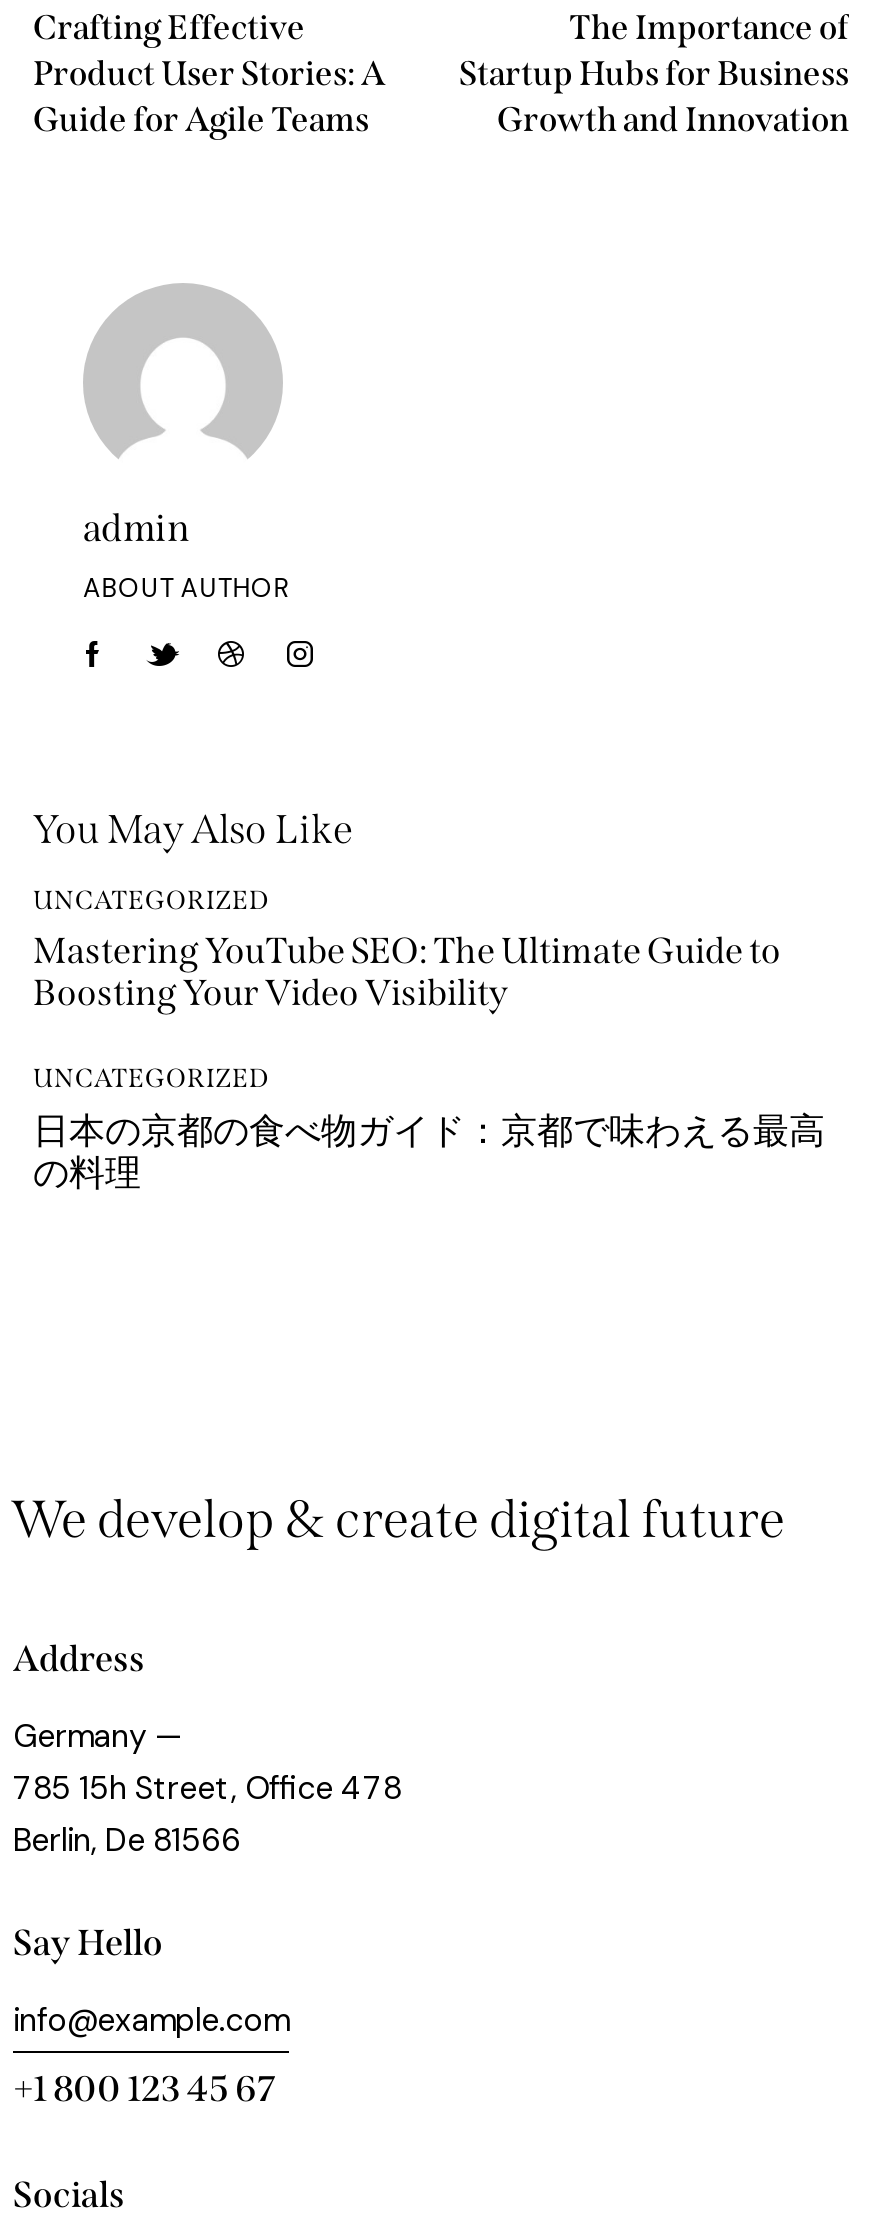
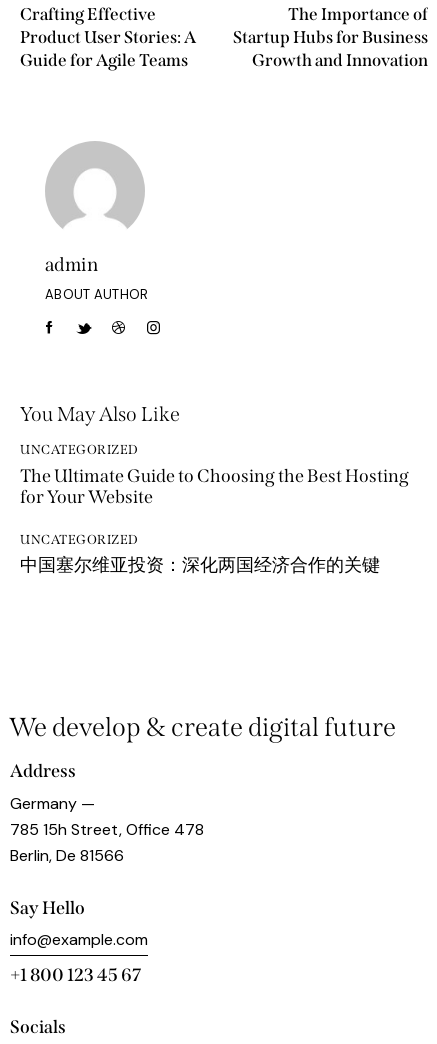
- Mastering YouTube SEO: The Ultimate Guide to
- Boosting Your Video Visibility
+ The Ultimate Guide to Choosing the Best Hosting
+ for Your Website

- 日本の京都の食べ物ガイド：京都で味わえる最高
- の料理
+ 中国塞尔维亚投资：深化两国经济合作的关键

● **Task description**
Which of the lines above hold the string "Your"? Copy each one.

● **Answer space**
- Boosting Your Video Visibility
+ for Your Website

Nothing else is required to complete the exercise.